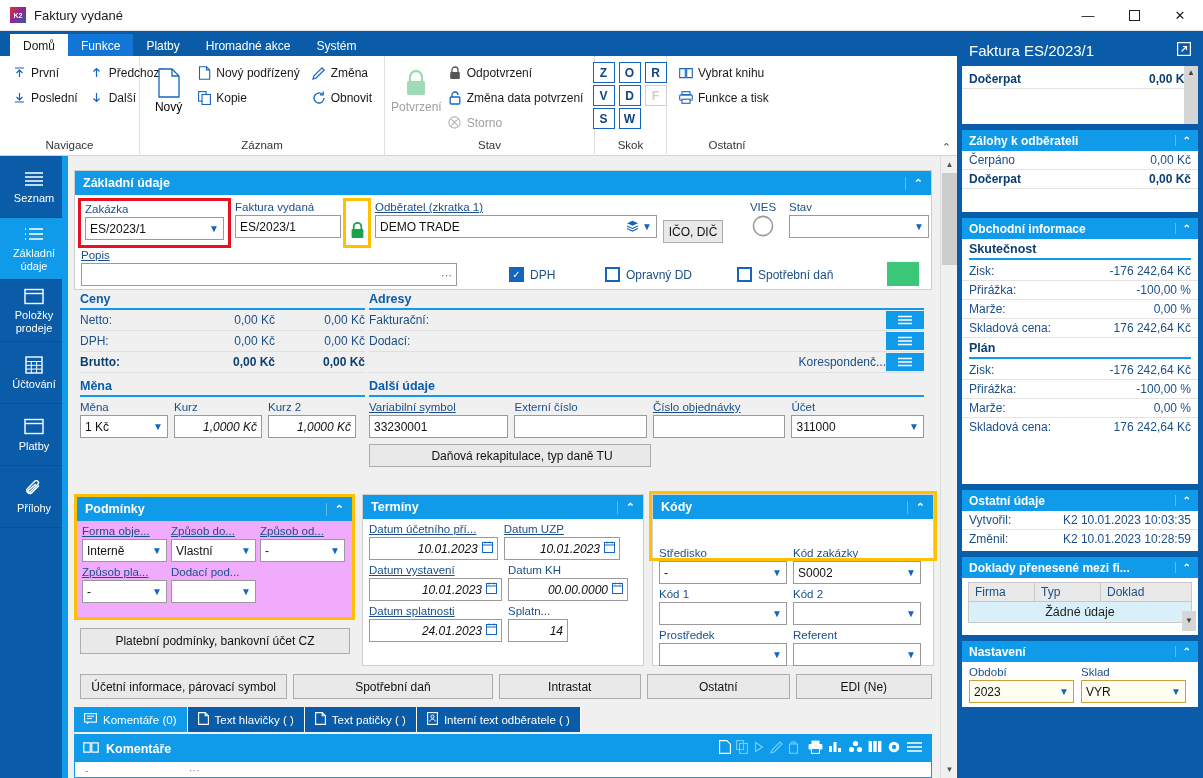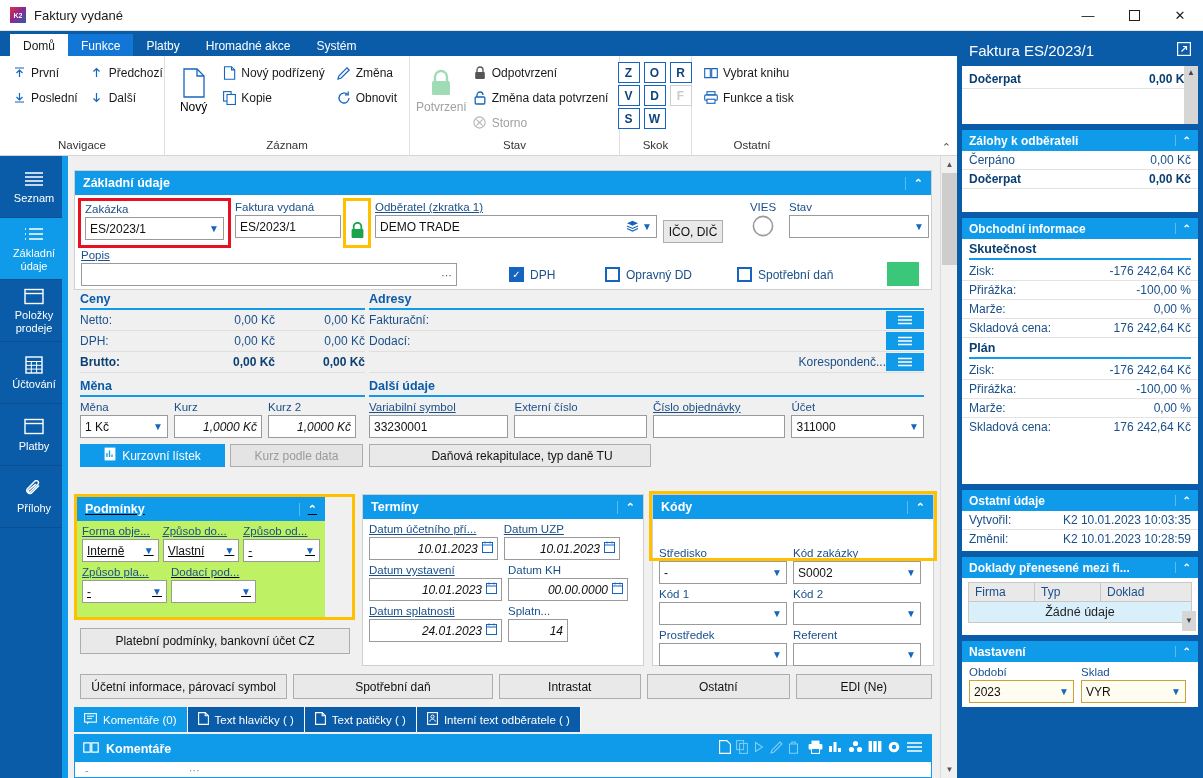--- a/index.html
+++ b/index.html
@@ -200,7 +200,7 @@
 
     <div class="ribbon-body">
 
-      <div class="rgroup" style="width:165px">
+      <div class="rgroup" style="width:140px">
         <div class="rgroup-content">
           <div class="rcol">
             <div class="ritem">

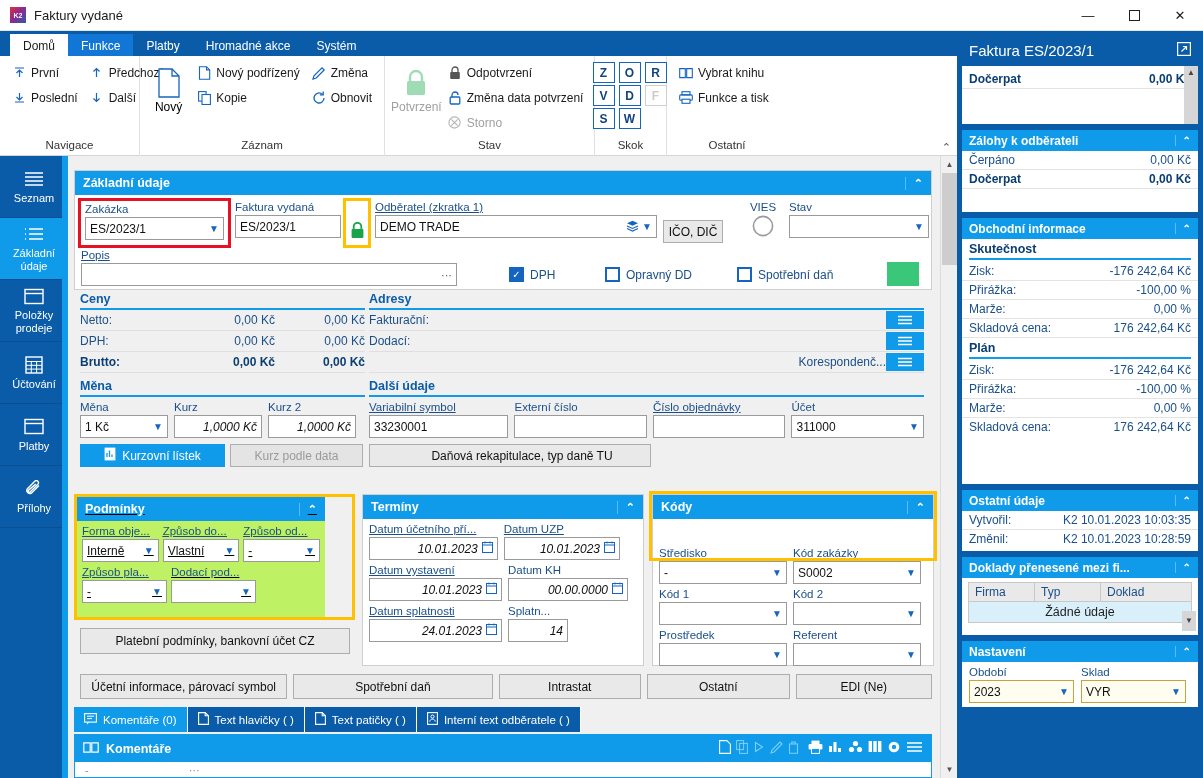--- a/index.html
+++ b/index.html
@@ -615,18 +615,6 @@
               <span class="val right">1,0000 Kč</span>
             </div>
           </div>
-        </div>
-        <div style="display:flex; gap:5px; margin-top:6px;">
-          <div class="btn blue" style="width:145px; gap:6px;">
-            <span>
-              <svg width="12" height="14" viewBox="0 0 12 14">
-                  <rect x="0.6" y="0.6" width="10.8" height="12.8" fill="#fff"></rect>
-                  <path d="M3 10V6M5.5 10V3.5M8 10V7.5" stroke="#0f9aea" stroke-width="1.3"></path>
-                </svg>
-            </span>
-            <span>Kurzovní lístek</span>
-          </div>
-          <div class="btn disabled" style="width:133px;">Kurz podle data</div>
         </div>
       </div>
 

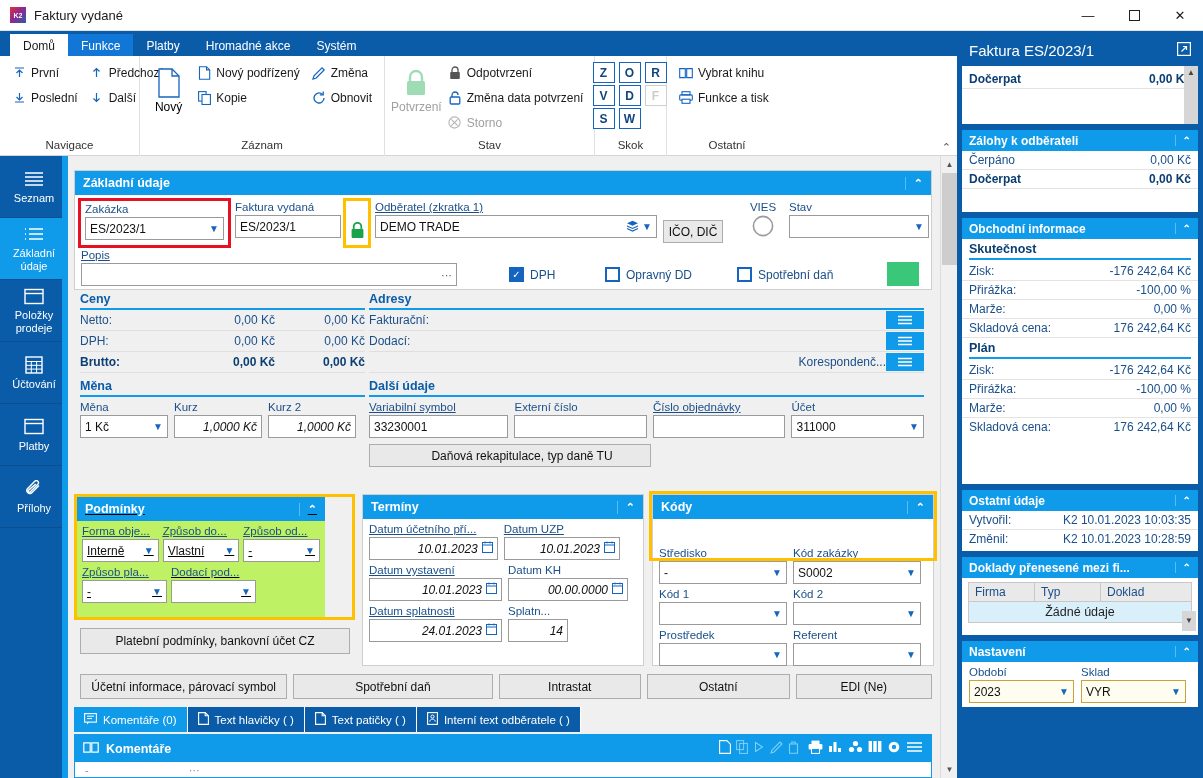--- a/index.html
+++ b/index.html
@@ -654,7 +654,7 @@
     <div style="position:absolute; left:6px; top:338px; width:858px; height:175px;">
 
       <div style="position:absolute; left:0; top:0; width:281px; height:126px; border:3px solid #ffc000;">
-        <div class="panel" style="width:248px; height:120px; border:none; background:#bef264;text-decoration:underline;">
+        <div class="panel" style="width:275px; height:120px; border:none; background:#f0abfc;">
           <div class="panel-head">
             <span>Podmínky</span>
             <span class="chev">⌃</span>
◆ ◆ ◆ ◆ ◆ ◆ ◆
Please write out all of the material above without changing a word, and omit any pictures.

--- a/index.html
+++ b/index.html
@@ -200,7 +200,7 @@
 
     <div class="ribbon-body">
 
-      <div class="rgroup" style="width:165px">
+      <div class="rgroup" style="width:140px">
         <div class="rgroup-content">
           <div class="rcol">
             <div class="ritem">

--- a/index.html
+++ b/index.html
@@ -615,18 +615,6 @@
               <span class="val right">1,0000 Kč</span>
             </div>
           </div>
-        </div>
-        <div style="display:flex; gap:5px; margin-top:6px;">
-          <div class="btn blue" style="width:145px; gap:6px;">
-            <span>
-              <svg width="12" height="14" viewBox="0 0 12 14">
-                  <rect x="0.6" y="0.6" width="10.8" height="12.8" fill="#fff"></rect>
-                  <path d="M3 10V6M5.5 10V3.5M8 10V7.5" stroke="#0f9aea" stroke-width="1.3"></path>
-                </svg>
-            </span>
-            <span>Kurzovní lístek</span>
-          </div>
-          <div class="btn disabled" style="width:133px;">Kurz podle data</div>
         </div>
       </div>
 

--- a/index.html
+++ b/index.html
@@ -654,7 +654,7 @@
     <div style="position:absolute; left:6px; top:338px; width:858px; height:175px;">
 
       <div style="position:absolute; left:0; top:0; width:281px; height:126px; border:3px solid #ffc000;">
-        <div class="panel" style="width:248px; height:120px; border:none; background:#bef264;text-decoration:underline;">
+        <div class="panel" style="width:275px; height:120px; border:none; background:#f0abfc;">
           <div class="panel-head">
             <span>Podmínky</span>
             <span class="chev">⌃</span>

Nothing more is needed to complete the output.